When students first learn Euclidean geometry, they learn that space is isotropic: all directions are equivalent, and distance is a reliable indicator of similarity. This intuition applies faithfully in 2D or 3D.

But modern machine learning models operate in a very different regime. Word embeddings live in 300 dimensions. Transformer hidden states inhabit spaces of dimension 1024. Image features reside in spaces of 2048 or more.

In these hyper-spaces, geometric intuition becomes not merely imprecise but actively misleading. The culprit is concentration of measure. Loosely, in high dimensions, a smooth function of many independent random variables is very close to its mean with overwhelmingly high probability. This has dramatic consequences: norms concentrate, angles shrink toward 90 degrees, and inter-point distances become approximately equal.

2. The Toolbox: Sub-Gaussianity

To understand these results rigorously, we look at sub-Gaussian distributions. This class includes Gaussian, Rademacher ( $\pm 1$ ), and any bounded random variable.

Isotropic Vectors

A random vector $\mathbf{X} \in \mathbb{R}^d$ is called isotropic if:

$E[\mathbf{X}] = 0$
$\text{Cov}(\mathbf{X}) = I_d$ (the components are uncorrelated and have unit variance).

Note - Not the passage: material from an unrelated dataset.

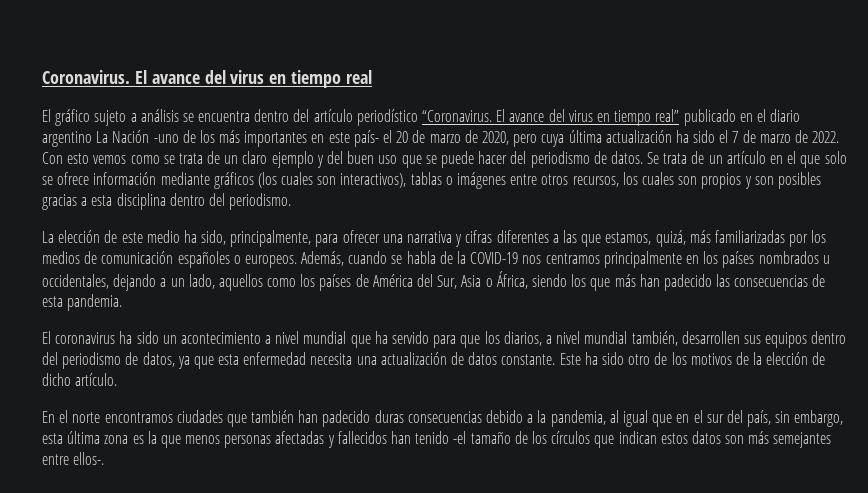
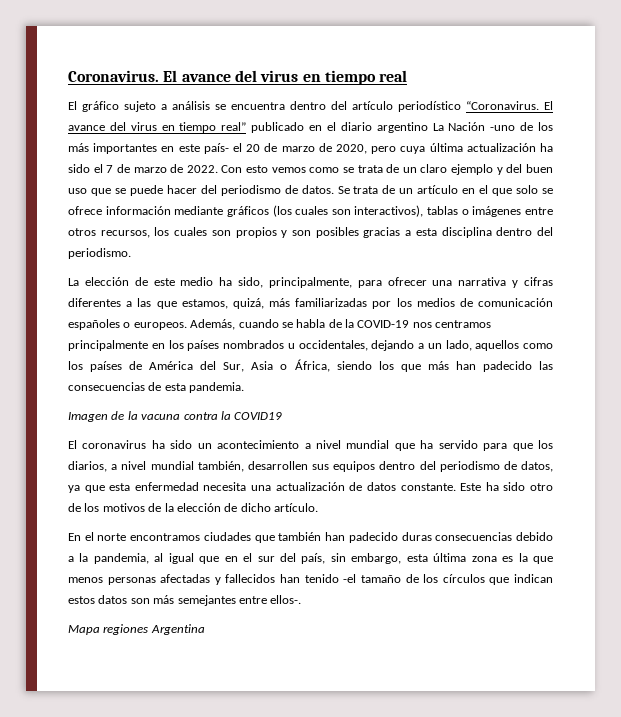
(123, 302) none -> [68,411,283,422] // Imagen de la vacuna contra la COVID19
(105, 458) none -> [68,624,205,635] // Mapa regiones Argentina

Key Inequality: Bernstein’s

Our proofs rest on Bernstein's Inequality. It tells us that for independent sub-exponential variables (like the squares of sub-Gaussian variables): $P\left(\left|\sum_i Z_i / d - E[Z_1]\right| \ge t\right) \le 2 \exp(-c d t^2 / K^4)$ Essentially, as dimension $d$ grows, the probability of the sum deviating from the mean drops exponentially.

3. Norm Concentration: Vectors Live on a "Thin Shell"

In 2D, a point can be anywhere in a circle. But what happens as $d$ grows?

Consider $\|\mathbf{X}\|^2 = X_1^2 + \dots + X_d^2$ . By the law of large numbers, $\|\mathbf{X}\|^2/d \to 1$ . Because of concentration, the fluctuations around this limit are tiny.

Theorem 3.1: Virtually all the probability mass of a high-dimensional distribution lies within a "thin shell" of radius $\sqrt{d}$ and width $O(1)$ .

The Intuition: As $d$ increases, the volume of a ball is concentrated almost entirely in a thin layer near the surface. Vectors aren't "inside" the space; they are all clinging to the edge.

4. Distance Concentration: All Points are Equally Far

If individual norms concentrate, what about the distance between two independent points $\mathbf{X}$ and $\mathbf{Y}$ ?

Through the same concentration logic, we find that: $\|\mathbf{X} - \mathbf{Y}\| \approx \sqrt{2d}$

The Consequence: In high-dimensional representation spaces, any two randomly drawn vectors will be approximately the same distance apart. There are no "close" neighbors and no "far" neighbors—just a single typical distance.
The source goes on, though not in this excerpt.